L'île elle-même—mesurant environ trois kilomètres d'un bout à l'autre—n'abrite ni voitures, ni routes pavées, et compte moins de trois mille habitants, pour la plupart descendants des clans de marchands swahilis et shirazis qui ont établi ici des colonies en pierre de corail lors du boom commercial médiéval de l'océan Indien. Les études archéologiques menées dans les années 1980 ont mis au jour des céramiques perses, du grès chinois et de la verrerie perlée sous les tombes à piliers altérées de l'île, preuves d'un réseau marchand qui s'étendait autrefois de Kilwa au Gujarat.

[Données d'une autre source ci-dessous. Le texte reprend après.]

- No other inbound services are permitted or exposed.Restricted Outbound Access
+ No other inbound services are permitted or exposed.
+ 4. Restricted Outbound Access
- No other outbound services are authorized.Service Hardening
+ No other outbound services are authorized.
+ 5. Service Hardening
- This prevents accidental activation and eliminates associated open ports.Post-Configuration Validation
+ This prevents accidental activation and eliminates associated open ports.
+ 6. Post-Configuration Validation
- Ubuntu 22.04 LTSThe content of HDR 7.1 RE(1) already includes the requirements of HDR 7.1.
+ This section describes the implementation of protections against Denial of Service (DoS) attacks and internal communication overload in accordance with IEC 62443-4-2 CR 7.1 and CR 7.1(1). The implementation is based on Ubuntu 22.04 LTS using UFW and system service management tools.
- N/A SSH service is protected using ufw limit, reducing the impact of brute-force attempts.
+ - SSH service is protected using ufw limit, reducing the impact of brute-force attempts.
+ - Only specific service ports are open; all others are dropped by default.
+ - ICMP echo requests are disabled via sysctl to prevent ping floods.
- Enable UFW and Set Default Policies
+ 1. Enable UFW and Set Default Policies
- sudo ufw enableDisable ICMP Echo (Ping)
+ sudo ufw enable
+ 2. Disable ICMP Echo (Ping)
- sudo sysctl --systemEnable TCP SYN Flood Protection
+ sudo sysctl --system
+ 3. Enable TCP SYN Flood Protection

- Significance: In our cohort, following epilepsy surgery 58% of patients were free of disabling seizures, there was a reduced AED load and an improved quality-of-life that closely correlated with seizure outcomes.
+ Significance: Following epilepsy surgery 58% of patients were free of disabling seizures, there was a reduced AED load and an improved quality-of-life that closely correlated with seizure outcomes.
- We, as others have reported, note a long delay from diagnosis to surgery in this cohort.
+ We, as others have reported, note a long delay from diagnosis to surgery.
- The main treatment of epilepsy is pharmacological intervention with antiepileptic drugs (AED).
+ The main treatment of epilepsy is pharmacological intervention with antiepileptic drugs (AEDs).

Aujourd'hui, l'île sert d'ancrage terrestre au parc national marin de Kisite-Mpunguti, une réserve de soixante-dix kilomètres carrés classée en 1978 pour protéger les récifs frangeants et en taches qui abritent plus de deux cent cinquante espèces de coraux et environ deux cent cinquante espèces de poissons, notamment des poissons-perroquets à bosse, des carangues bleues et les visites saisonnières de grands dauphins de l'Indo-Pacifique.

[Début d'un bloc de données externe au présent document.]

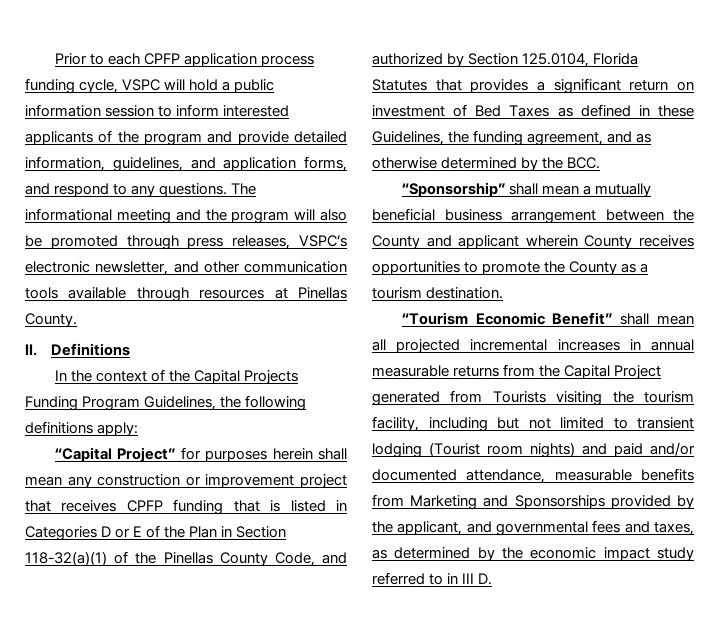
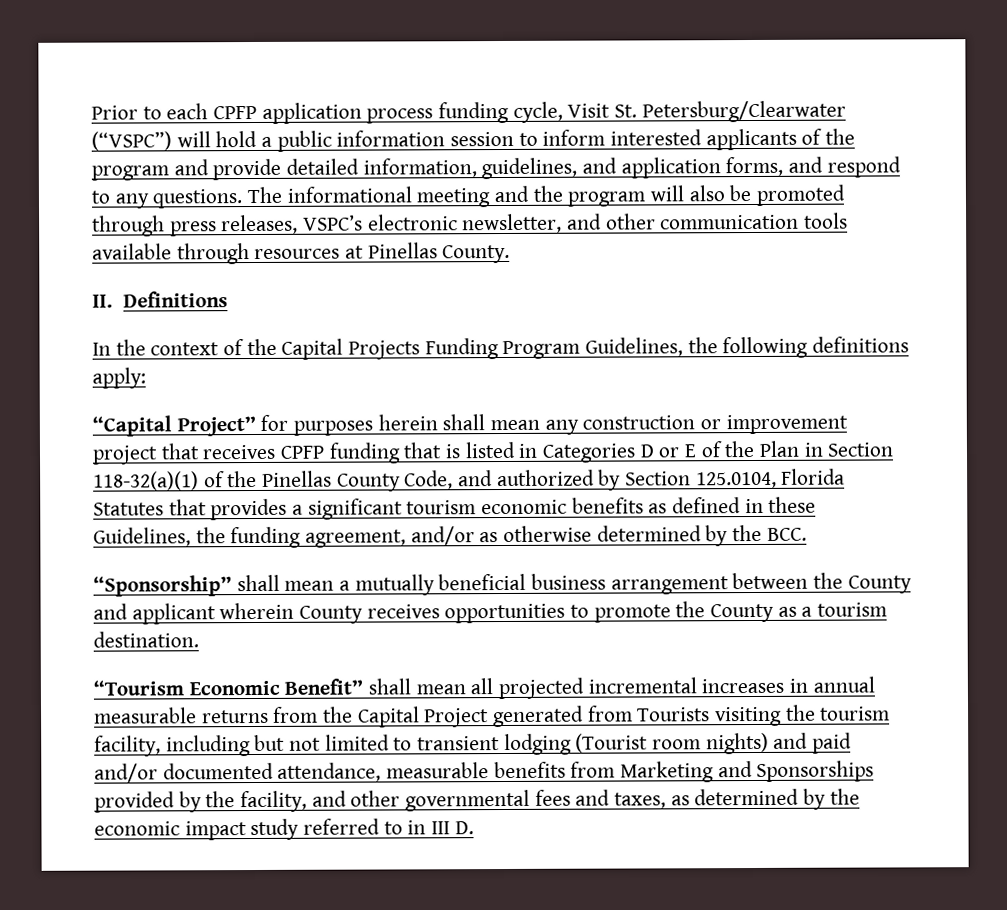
- Prior to each CPFP application process funding cycle, VSPC will hold a public information session to inform interested applicants of the program and provide detailed information, guidelines, and application forms, and respond to any questions.
+ Prior to each CPFP application process funding cycle, Visit St. Petersburg/Clearwater (“VSPC”) will hold a public information session to inform interested applicants of the program and provide detailed information, guidelines, and application forms, and respond to any questions.
- “Capital Project” for purposes herein shall mean any construction or improvement project that receives CPFP funding that is listed in Categories D or E of the Plan in Section 118-32(a)(1) of the Pinellas County Code, and authorized by Section 125.0104, Florida Statutes that provides a significant return on investment of Bed Taxes as defined in these Guidelines, the funding agreement, and as otherwise determined by the BCC.
+ “Capital Project” for purposes herein shall mean any construction or improvement project that receives CPFP funding that is listed in Categories D or E of the Plan in Section 118-32(a)(1) of the Pinellas County Code, and authorized by Section 125.0104, Florida Statutes that provides a significant tourism economic benefits as defined in these Guidelines, the funding agreement, and/or as otherwise determined by the BCC.
- “Tourism Economic Benefit” shall mean all projected incremental increases in annual measurable returns from the Capital Project generated from Tourists visiting the tourism facility, including but not limited to transient lodging (Tourist room nights) and paid and/or documented attendance, measurable benefits from Marketing and Sponsorships provided by the applicant, and governmental fees and taxes, as determined by the economic impact study referred to in III D.
+ “Tourism Economic Benefit” shall mean all projected incremental increases in annual measurable returns from the Capital Project generated from Tourists visiting the tourism facility, including but not limited to transient lodging (Tourist room nights) and paid and/or documented attendance, measurable benefits from Marketing and Sponsorships provided by the facility, and other governmental fees and taxes, as determined by the economic impact study referred to in III D.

Une excursion à l'île de Wasini depuis Diani part généralement de la jetée de Shimoni entre six et huit heures du matin, lorsque la marée est assez haute pour porter les boutres traditionnels jahazi au-dessus des plateformes coralliennes peu profondes qui gardent l'entrée du chenal. La route de quinze kilomètres reliant Diani Beach à Shimoni traverse des plantations de noix de cajou et de mangues, passant devant l'embranchement menant aux grottes calcaires de Shimoni—une citerne d'eau douce précoloniale utilisée à mauvais escient pendant la traite des esclaves du XIXe siècle. Une fois à bord, les passagers naviguent vers le sud au-delà de Mpunguti ya Juu et Mpunguti ya Chini, deux îles coralliennes basses couronnées de filaos, avant de jeter l'ancre dans des zones de plongée avec tuba désignées au sein du parc marin. La visibilité dans les lagons protégés dépasse régulièrement quinze mètres, et les jardins de corail s'élèvent en murs en terrasses et en « bommies » colonisés par des coraux corne de cerf, cerveau et table. Les poissons-perroquets broutent les surfaces couvertes d'algues, les balistes défendent les cratères de nidification dans le sable, et des bancs de fusiliers circulent au-dessus de la pente récifale.

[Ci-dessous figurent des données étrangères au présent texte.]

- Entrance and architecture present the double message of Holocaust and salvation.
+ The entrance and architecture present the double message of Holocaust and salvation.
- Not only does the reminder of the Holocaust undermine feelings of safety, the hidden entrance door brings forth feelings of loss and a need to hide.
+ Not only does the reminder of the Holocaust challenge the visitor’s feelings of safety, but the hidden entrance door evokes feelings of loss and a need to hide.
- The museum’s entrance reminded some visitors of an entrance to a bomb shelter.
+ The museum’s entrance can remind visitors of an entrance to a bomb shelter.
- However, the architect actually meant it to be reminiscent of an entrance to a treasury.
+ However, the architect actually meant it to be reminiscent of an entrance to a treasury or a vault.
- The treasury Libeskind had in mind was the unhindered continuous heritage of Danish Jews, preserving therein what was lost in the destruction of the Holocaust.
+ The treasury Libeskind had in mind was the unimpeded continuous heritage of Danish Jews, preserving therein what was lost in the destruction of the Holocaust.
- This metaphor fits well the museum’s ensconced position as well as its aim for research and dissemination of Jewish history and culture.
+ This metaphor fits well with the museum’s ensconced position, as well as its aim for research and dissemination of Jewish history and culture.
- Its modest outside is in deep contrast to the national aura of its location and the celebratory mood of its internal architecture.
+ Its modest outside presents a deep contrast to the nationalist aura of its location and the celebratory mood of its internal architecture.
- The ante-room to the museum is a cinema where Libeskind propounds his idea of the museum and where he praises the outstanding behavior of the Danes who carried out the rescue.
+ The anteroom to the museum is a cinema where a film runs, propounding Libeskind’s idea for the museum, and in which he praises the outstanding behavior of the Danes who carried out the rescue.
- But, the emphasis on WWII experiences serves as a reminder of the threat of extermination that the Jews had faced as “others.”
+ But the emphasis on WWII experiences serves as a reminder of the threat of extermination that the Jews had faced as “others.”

L'observation des dauphins, bien que jamais garantie, se produit lors d'environ soixante pour cent des départs matinaux, en particulier dans le chenal profond entre Wasini et le continent où des bancs de grands dauphins chassent le calmar et le maquereau. Après la plongée avec tuba, la plupart des itinéraires d'excursion à l'île de Wasini depuis Diani incluent une promenade guidée à travers le village de Wasini, où des maisons en blocs de corail aux toits de chaume makuti bordent des sentiers ombragés par des baobabs et des frangipaniers. Le village abrite une petite coopérative de femmes qui tresse des paniers en fibres de palmier et sculpte des boutres en bois pour le marché continental. Le déjeuner est généralement un festin communautaire composé de tassergal grillé, de curry de poulpe, de riz à la noix de coco et de pinces de crabe servi dans des bandas au bord de l'eau surplombant le canal de Pemba. Le boutre de retour part en milieu d'après-midi, remontant vers le nord avec les vents dominants du sud-est qui soufflent régulièrement de mai à octobre, le même rythme de mousson qui portait les marchands médiévaux vers cet avant-poste corallien il y a neuf siècles.